When considering what to put online or on social media accounts, it’s always best to assume that what you are putting “out there” for others to see could eventually be found by anyone. While not every employer will be savvy enough to dig up information from private accounts or usernames that aren’t a direct match for the given legal name, it’s also necessary to keep in mind that people can’t typically be 100% certain that they know where their future career will lead them. And what goes online, stays there forever.
So how can you be sure that what is already out there or what you intend to put online or on social media accounts in the future is appropriate? According to a research study done by CareerBuilder in 2018, here’s what employers are looking for and using to rule out candidates when screening their online presence:
- provocative or inappropriate photos, videos, or language
- discriminatory comments on race, gender, religion, etc.

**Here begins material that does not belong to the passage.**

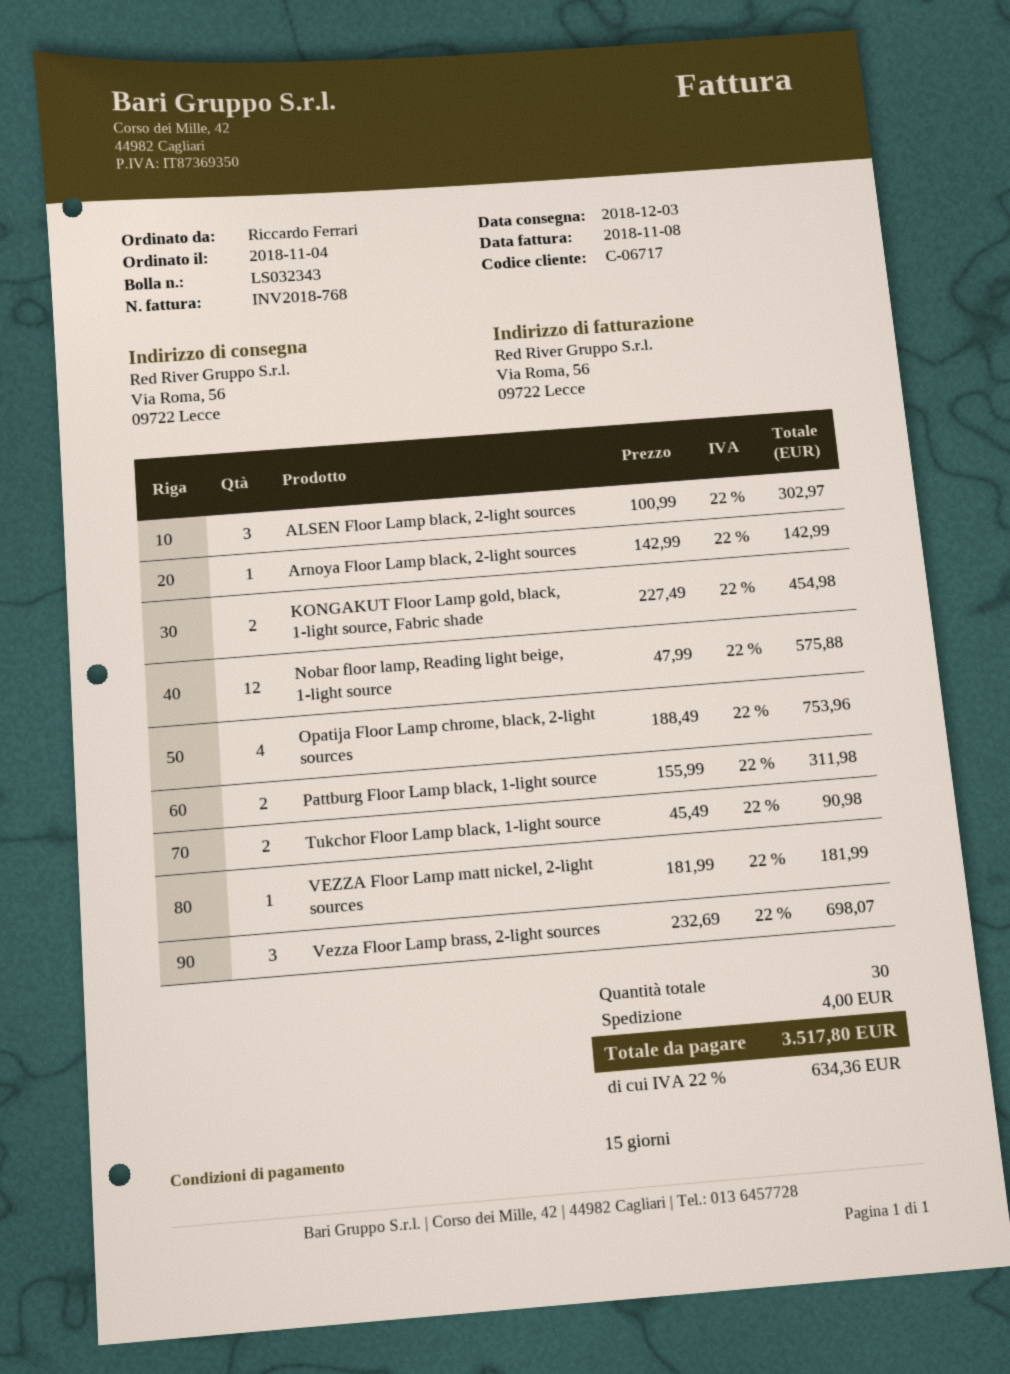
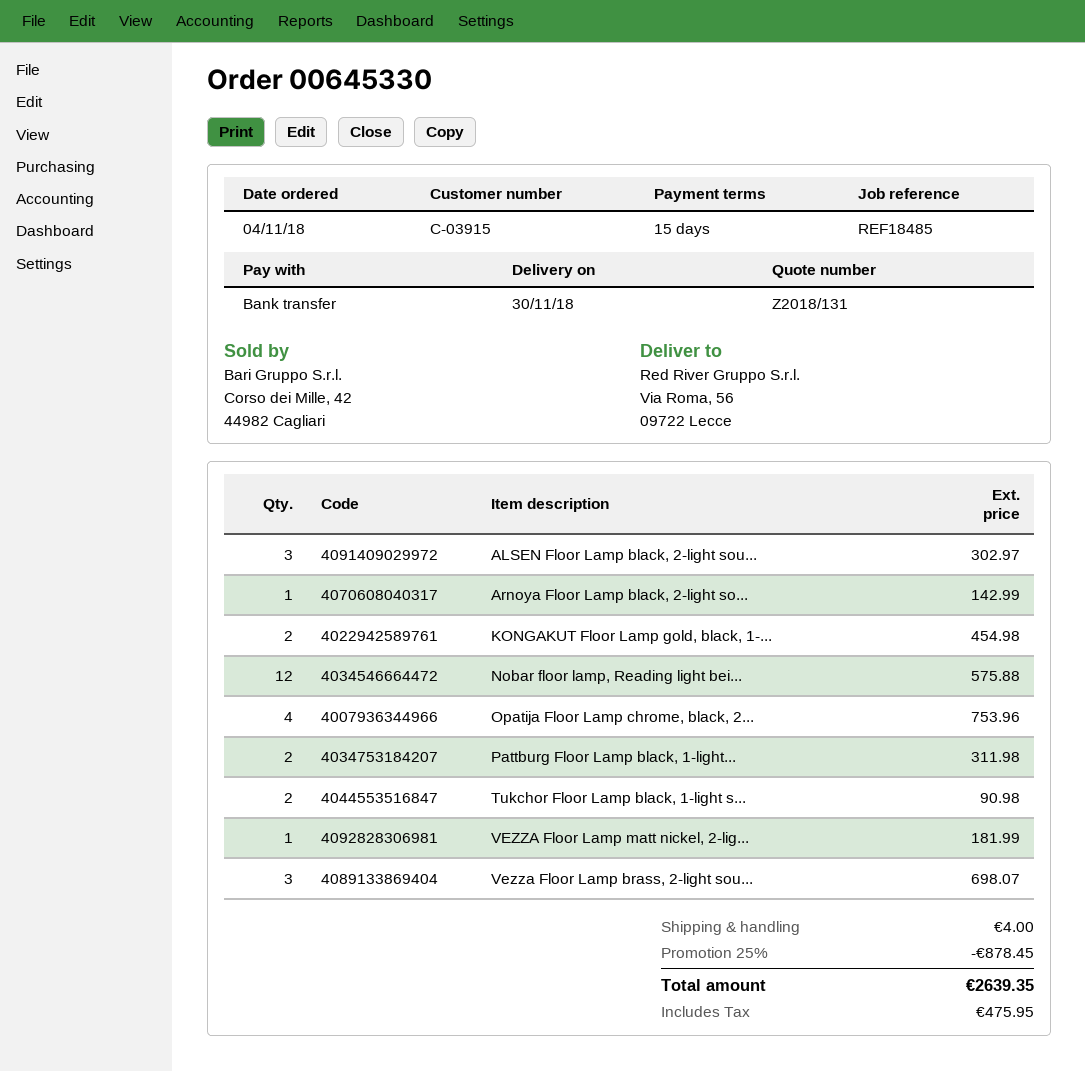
delivery date: 2018-12-03 -> 2018-11-30
customer number: C-06717 -> C-03915
discount: none -> 25% = 878.45
tax: 634.36 -> 475.95
total: 3517.80 -> 2639.35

- information linking a candidate to criminal behavior
- false information about candidate’s qualifications
- “badmouthing” former employers, coworkers, etc.
- unprofessional screen names and email addresses
- sharing of confidential information from previous workplaces
- lying about absences or time away from the office
How to polish existing social media accounts and create a professional online presence:
1.) Create a professional social media account, such as LinkedIn. Many individual’s are hesitant to create their accounts because they are unsure what to put on the profile or how to make appropriate connections, so view the NDSU Career and Advising Center’s “LinkedIn Essentials” handout for additional guidelines and recommendations to follow and the “LinkedIn job search tips” to learn about more benefits to the platform.
2.) Check privacy settings on accounts and, depending on the content, try to limit the accessibility to only those necessary.
3.) If you feel that you have been guilty of any of the items listed in the bullet point list above, take the time to remove as much of the unprofessional content as possible. Note: If it’s been posted, it’s still online forever but you can remove the ease of finding it.
4.) Always be aware of what you are posting and how that may portray your professionalism to someone you’ve never met. An example is using dry humor online, which can often be misconstrued or misunderstood out of context.
5.) What do profile pictures say about you, your personality, and your level of professionalism? Consider adding a professional head shot, especially on a LinkedIn account. Free head shots are taken for all those that attend NDSU Career Fairs, and this can be a great way to boost professionalism in your online presence.
6.) Google yourself. What do you find? Is there incorrect information about criminal history out there – especially for those with more common names, or information that is easy to find that you may not be “next best candidate” material?